He said: “I am conscious of the fact that notwithstanding their support for Brexit, their strong support of Brexit, both of the two people that are now going forward to the members of the British Conservative Party actually voted for the withdrawal agreement and they did so only a few weeks ago, and I think that is something worth bearing in mind.”

He added: “The absolute position of the EU is that the withdrawal agreement – including the backstop – is not going to be reopening. The political declaration can be reopened and reconsidered. But the most important thing for me is always when it comes to the backstop is achieving the objective and that is to have a legally binding and operable mechanism to give us the assurance that Brexit will not lead to the emergence of a hard border between North and South, whatever happens. And that’s what’s fundamentally important – achieving that objective.”
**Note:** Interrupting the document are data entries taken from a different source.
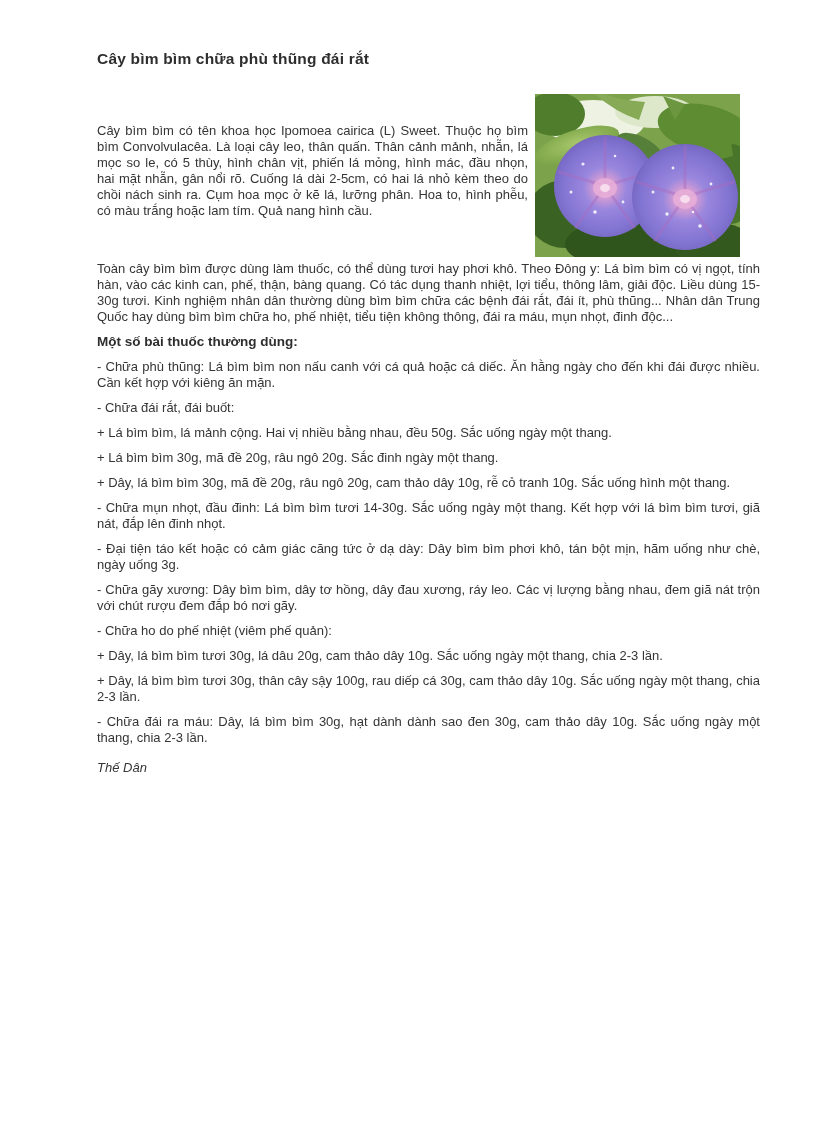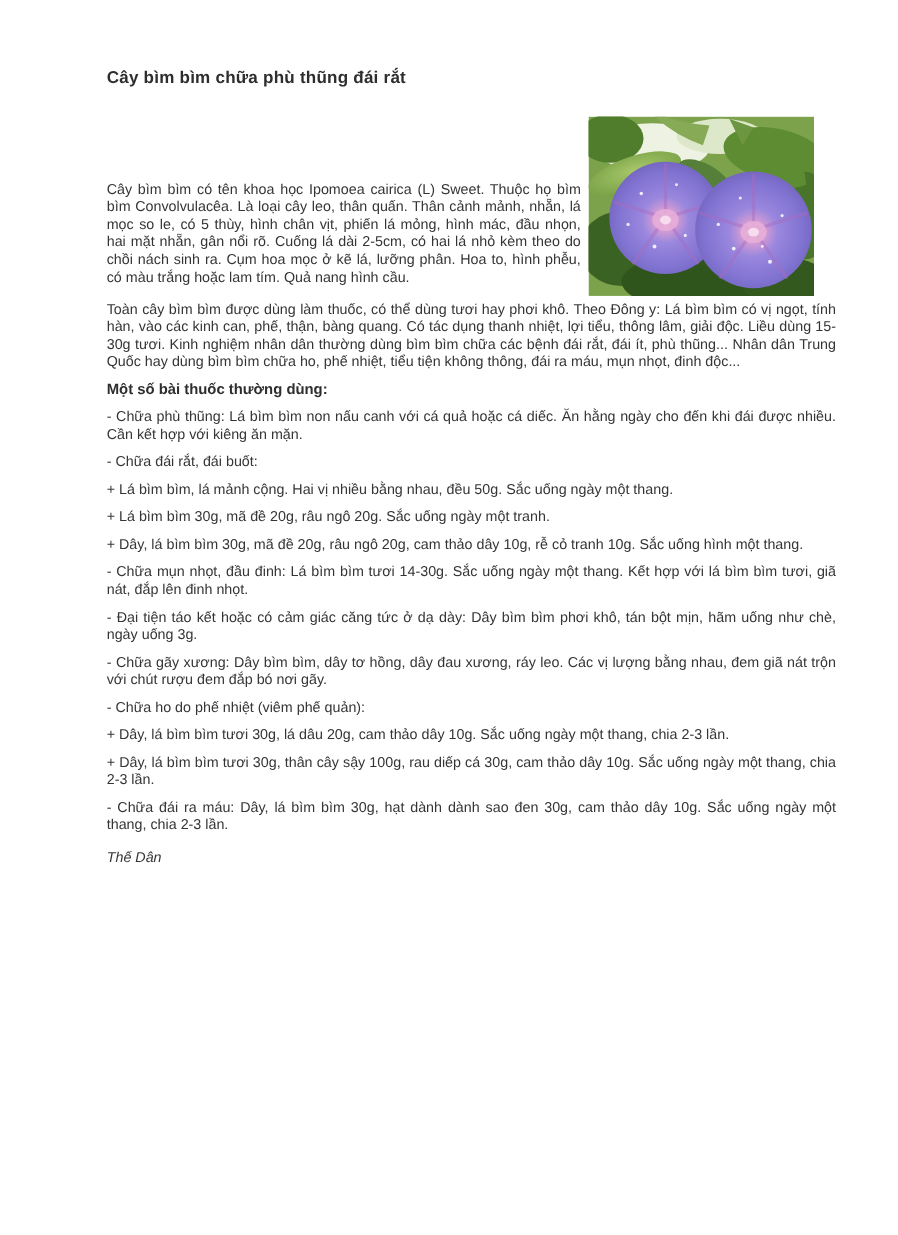--- a/index.html
+++ b/index.html
@@ -15,7 +15,7 @@
   .content {
     position: absolute;
     left: 97px;
-    top: 62px;
+    top: 50px;
     width: 663px;
   }
   .doc-title {

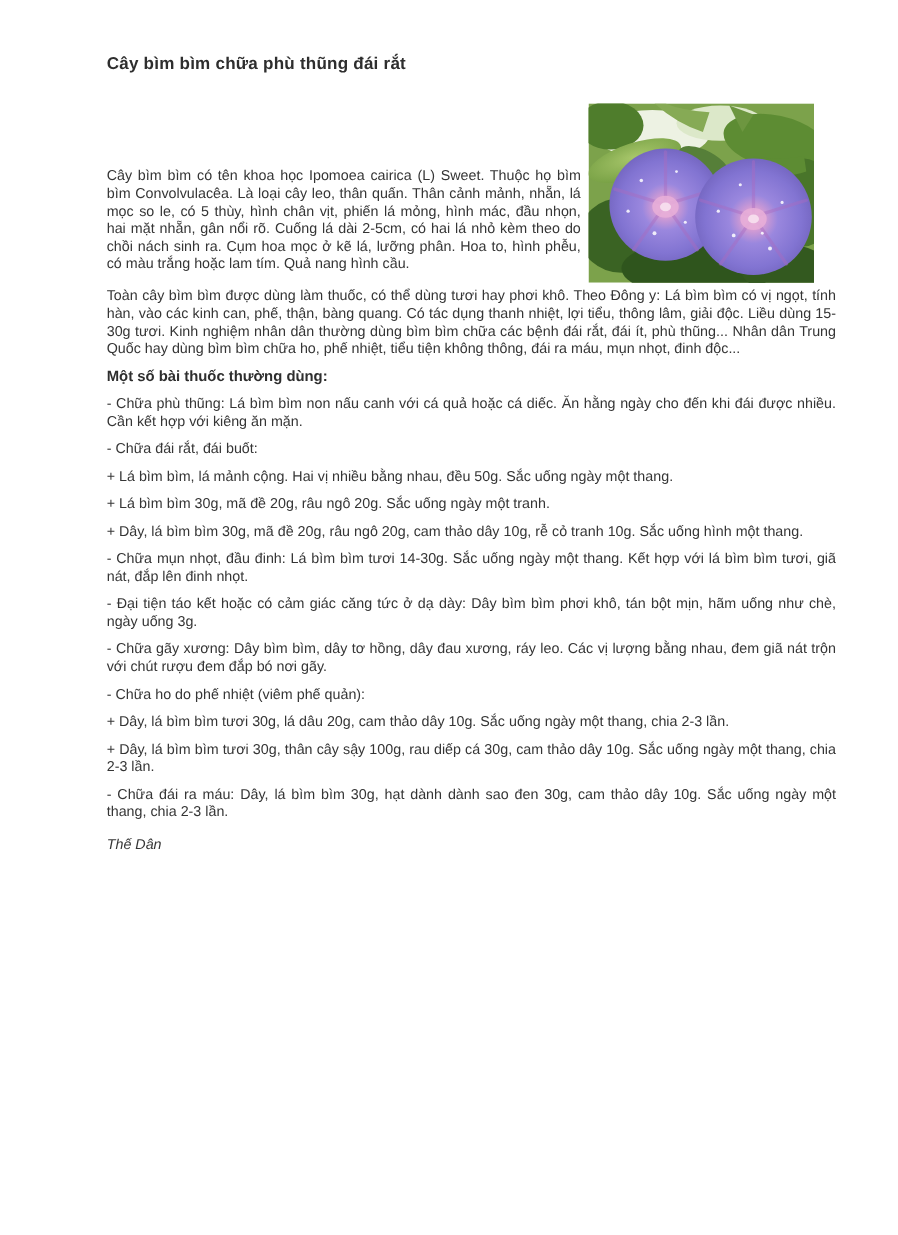--- a/index.html
+++ b/index.html
@@ -27,7 +27,7 @@
   }
   .intro-row {
     display: flex;
-    align-items: flex-end;
+    align-items: center;
   }
   .intro-text {
     width: 431px;

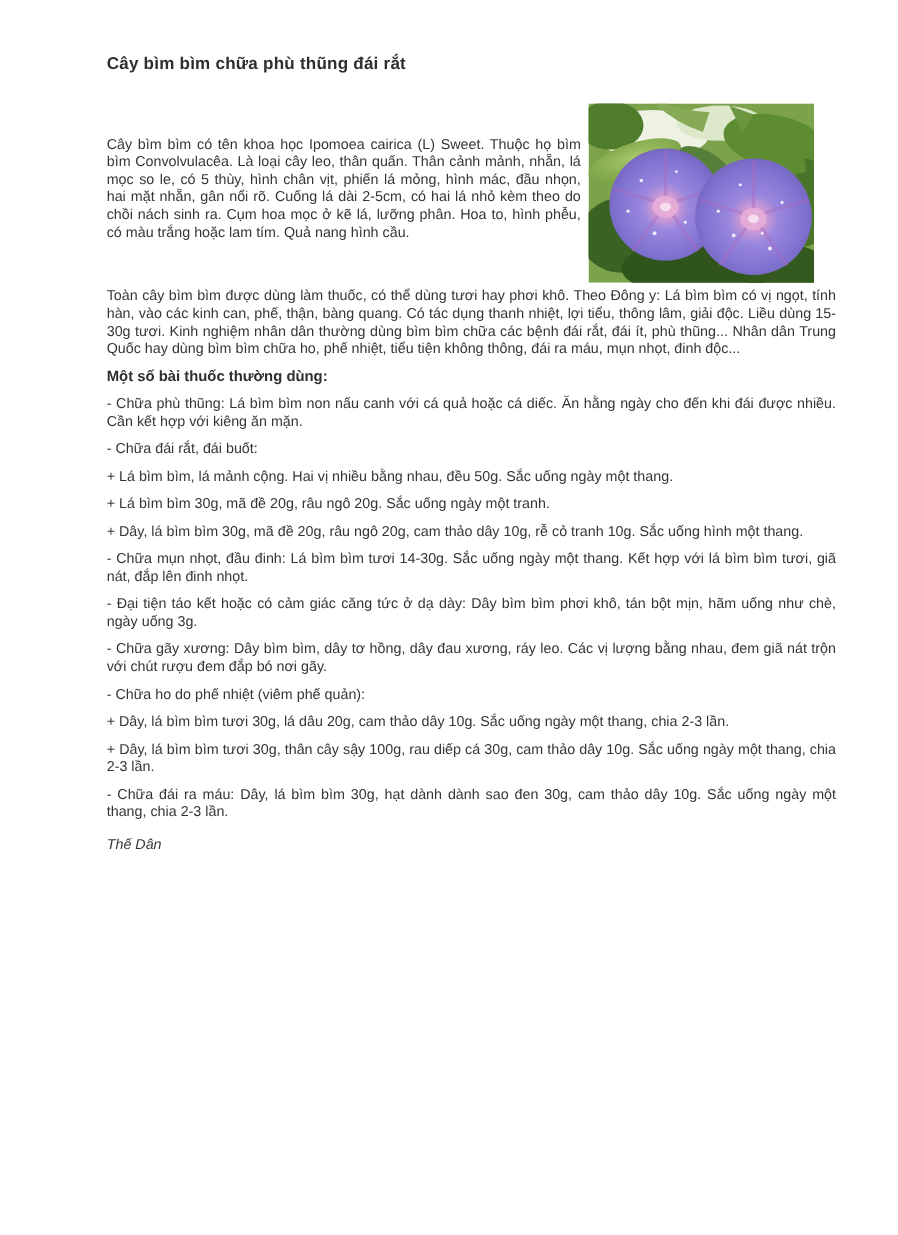--- a/index.html
+++ b/index.html
@@ -151,7 +151,7 @@
       <p class="body-par">- Chữa phù thũng: Lá bìm bìm non nấu canh với cá quả hoặc cá diếc. Ăn hằng ngày cho đến khi đái được nhiều. Cần kết hợp với kiêng ăn mặn.</p>
       <p class="body-par">- Chữa đái rắt, đái buốt:</p>
       <p class="body-par">+ Lá bìm bìm, lá mảnh cộng. Hai vị nhiều bằng nhau, đều 50g.  Sắc uống ngày một thang.</p>
-      <p class="body-par">+ Lá bìm bìm 30g, mã đề 20g, râu ngô 20g.  Sắc uống ngày một tranh.</p>
+      <p class="body-par">+ Lá bìm bìm 30g, mã đề 20g, râu ngô 20g.  Sắc đinh ngày một thang.</p>
       <p class="body-par">+ Dây, lá bìm bìm 30g, mã đề 20g, râu ngô 20g, cam thảo dây 10g, rễ cỏ tranh 10g.  Sắc uống hình một thang.</p>
       <p class="body-par">- Chữa mụn nhọt, đầu đinh: Lá bìm bìm tươi 14-30g.  Sắc uống ngày một thang. Kết hợp với lá bìm bìm tươi, giã nát, đắp lên đinh nhọt.</p>
       <p class="body-par">- Đại tiện táo kết hoặc có cảm giác căng tức ở dạ dày: Dây bìm bìm phơi khô, tán bột mịn, hãm uống như chè, ngày uống 3g.</p>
Rutte echoed the claims made by Varadkar on the first day of the summit that the EU was hostile to another Article 50 extension beyond the end of October, unless the UK Government’s red lines changed or a General Election or second referendum were called.

He said: “I believe on October 31 it ends, except if you have elections or a new referendum or you have a new prime minister going to Brussels saying, ‘I want to discuss the red lines,’ and then you could have a look at the political declaration. But, only in that case. We’re not going to renegotiate if nothing changes because that would go around in the same circles.”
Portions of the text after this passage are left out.